But? Definitions vary depending on context.

Trauma =

Colloquially/Slang/Poetry - Trauma is anything the speaker wants it to be
Dictionary - Trauma is a distressing experience/event
Medically - Trauma is physical injury
Psychologically - Trauma is a stressful event
PTSD - Trauma is “Exposure to actual or threatened death, serious injury, or sexual violence in one (or more) of the following ways: Directly experiencing the traumatic event(s). Witnessing, in person, the event(s) as it occurred to others.”

Psychological Trauma / Emotional Trauma =

- Damage or injury to the psyche after living through an extremely frightening or distressing event that may result in challenges in functioning or coping normally after the event, regardless of whether the individual finds the event frightening, distressing, or damaging.

- A response to an event the individual finds stressful, distressing, or emotionally/physically damaging. Not everyone who experience a traumatic event will go on to experience psychological trauma, nor does an event need to be considered traumatic by anyone else except the individual suffering from the effects of it.

^^^

So trauma would be the event & psychological trauma would be one possible response to the event.

English. 😵‍💫 The language of diplomacy (not science!) for a reeeeason.
 
"There is nothing either good or bad, but thinking makes it so.”

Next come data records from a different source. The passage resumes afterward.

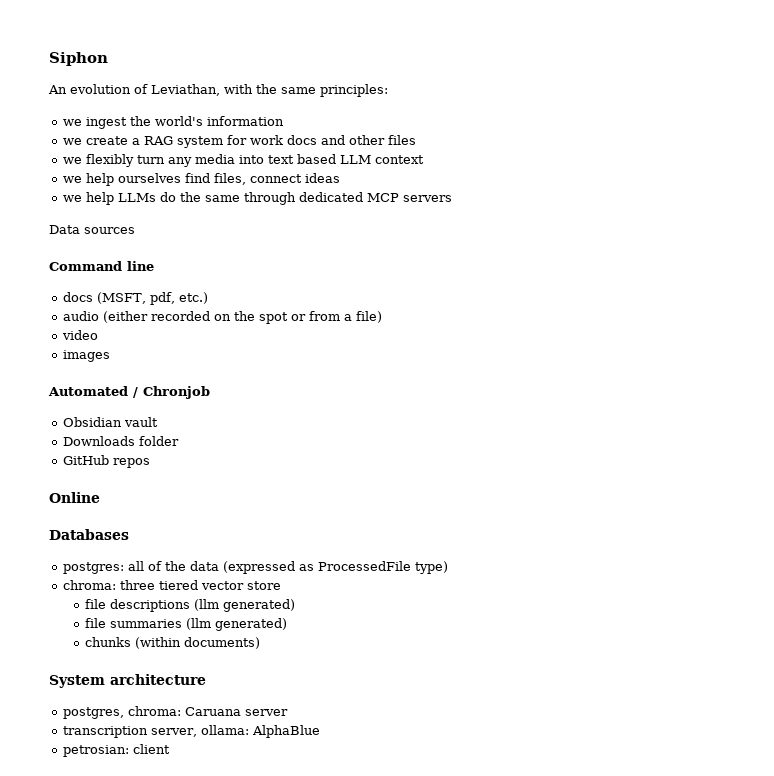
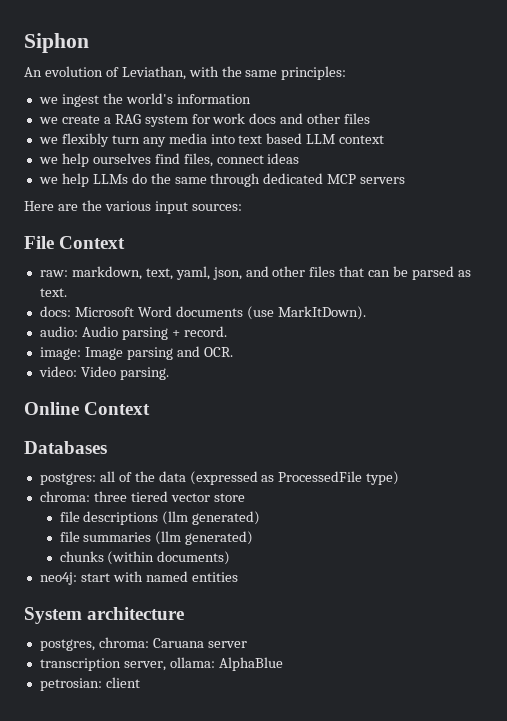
- Data sources
- Command line
- docs (MSFT, pdf, etc.)
- audio (either recorded on the spot or from a file)
- video
- images
- Automated / Chronjob
- Obsidian vault
- Downloads folder
- GitHub repos
+ Here are the various input sources:
+ File Context
+ raw: markdown, text, yaml, json, and other files that can be parsed as text.
+ docs: Microsoft Word documents (use MarkItDown).
+ audio: Audio parsing + record.
+ image: Image parsing and OCR.
+ video: Video parsing.
- Online
+ Online Context
+ neo4j: start with named entities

When I first started doing psilocybin therapy I engaged in a lot of thought like this and for me it really came down to wanting the right answer and refining my values and beliefs about the world and what is true or false.

Ultimately I ended up rejecting a viewpoint that was very similar to yours because I believe in objective morality - value judgments will be individual, but there are right and wrong things and those answers can be figured out by applying logic. (We talked about this "decision-tree" a while ago!) But what we understand to be right and wrong and how we apply logic and what logical process we use is going to be distinct to each person.

In my view "just because two different people have different morals, doesn't make morality subjective. It makes one of them wrong." I've gained more nuance to this position over time as I learn more about logic and reason and cognition but the premise is still there - and it does definitely tie into distortions for me as well.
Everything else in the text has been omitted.